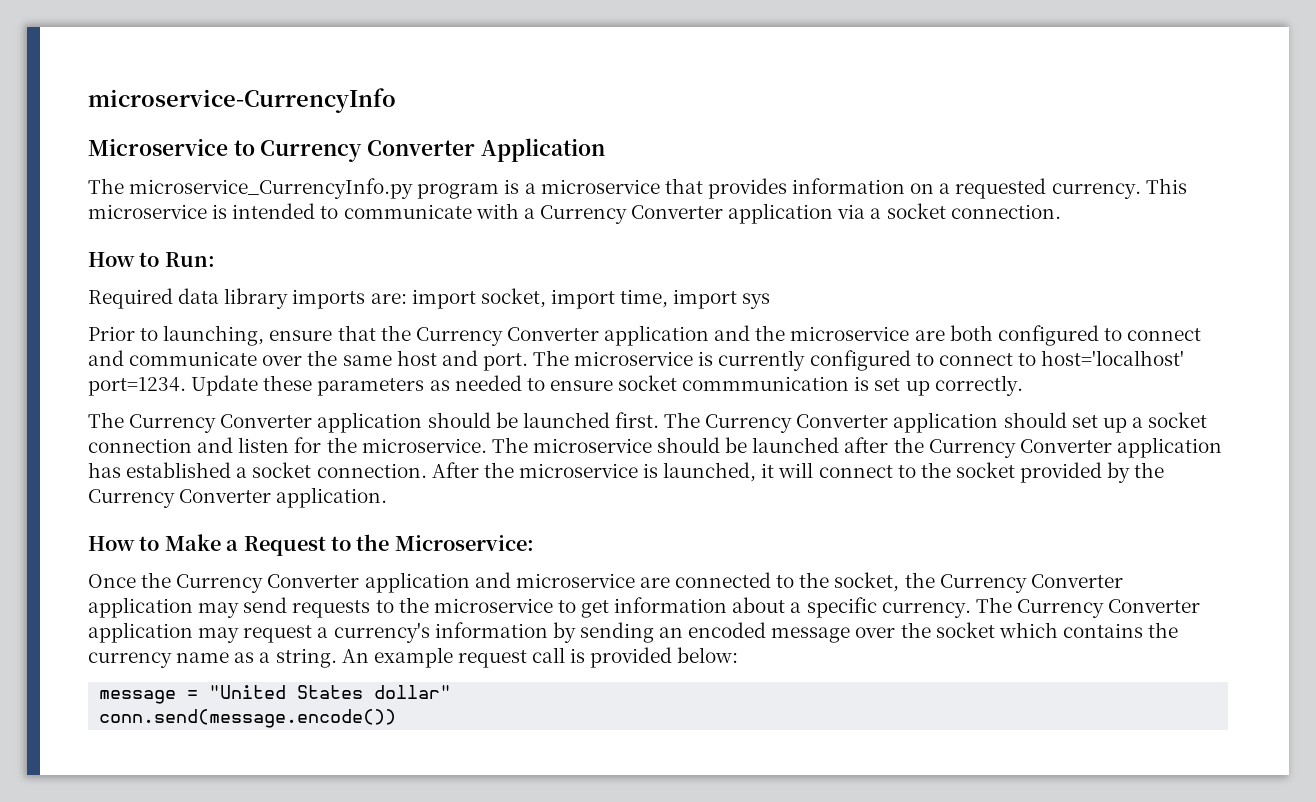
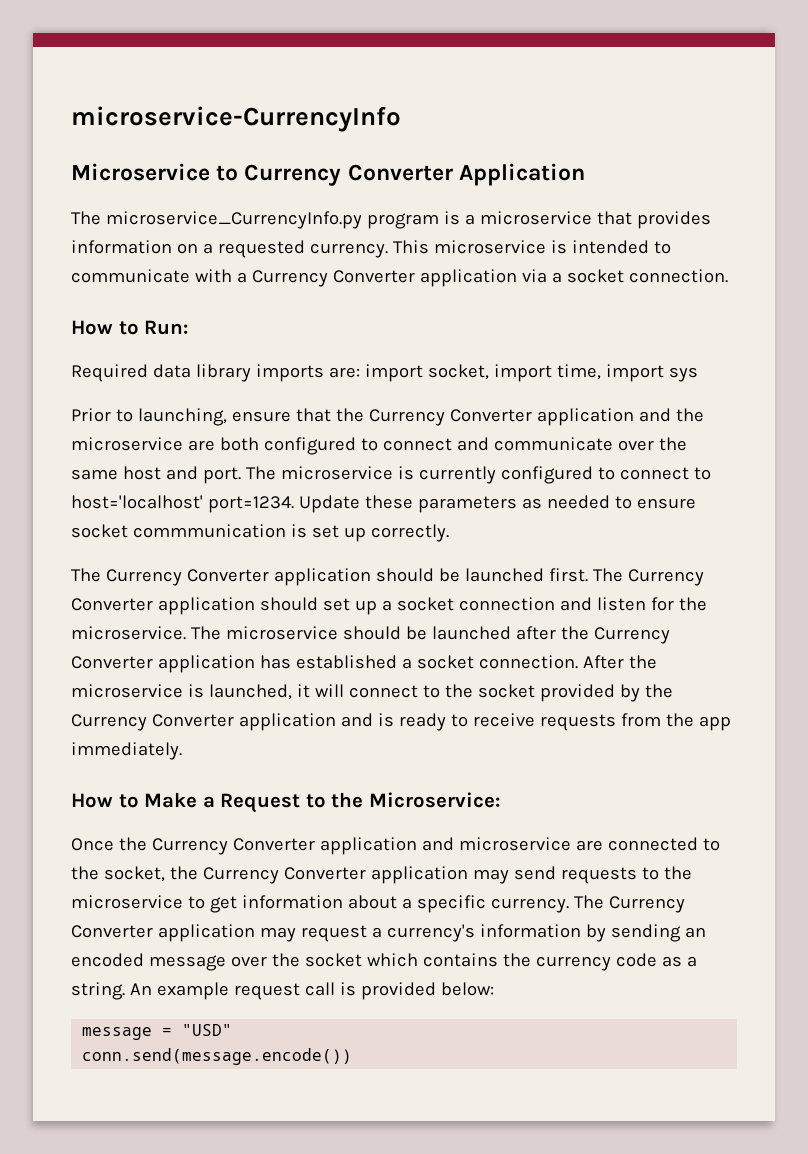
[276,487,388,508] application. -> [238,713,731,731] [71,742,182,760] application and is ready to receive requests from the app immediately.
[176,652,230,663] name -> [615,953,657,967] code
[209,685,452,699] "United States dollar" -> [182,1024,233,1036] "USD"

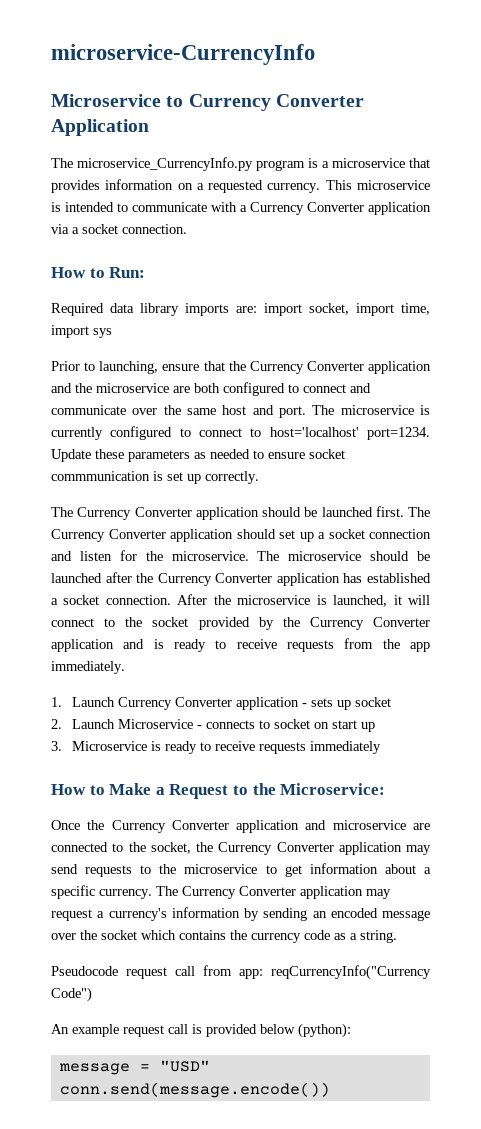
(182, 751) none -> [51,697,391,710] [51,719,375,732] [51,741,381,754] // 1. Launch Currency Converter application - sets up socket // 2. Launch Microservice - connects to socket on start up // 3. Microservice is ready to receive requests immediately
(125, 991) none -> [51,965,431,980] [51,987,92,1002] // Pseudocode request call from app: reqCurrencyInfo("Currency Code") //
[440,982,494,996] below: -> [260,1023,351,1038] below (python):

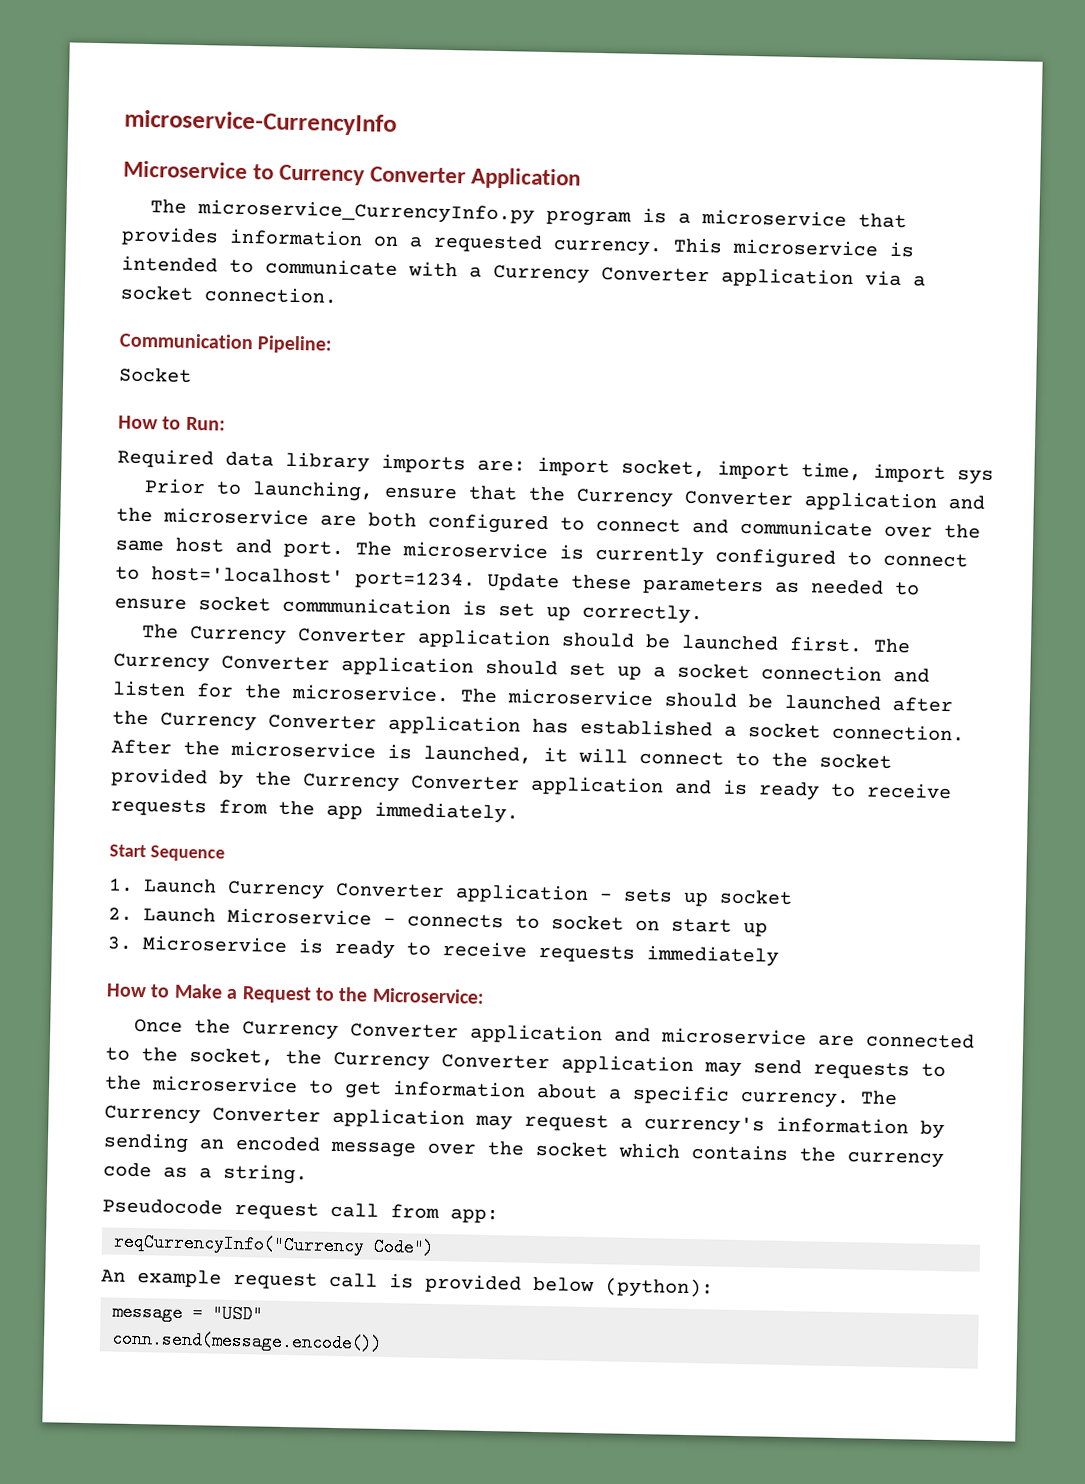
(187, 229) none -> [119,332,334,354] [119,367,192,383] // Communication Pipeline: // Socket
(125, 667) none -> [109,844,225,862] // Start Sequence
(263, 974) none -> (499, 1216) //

> _What you should do_
Your answer should be the lines of the records that hold the string "from".

> _Result below_
[276,487,388,508] application. -> [238,713,731,731] [71,742,182,760] application and is ready to receive requests from the app immediately.
(125, 991) none -> [51,965,431,980] [51,987,92,1002] // Pseudocode request call from app: reqCurrencyInfo("Currency Code") //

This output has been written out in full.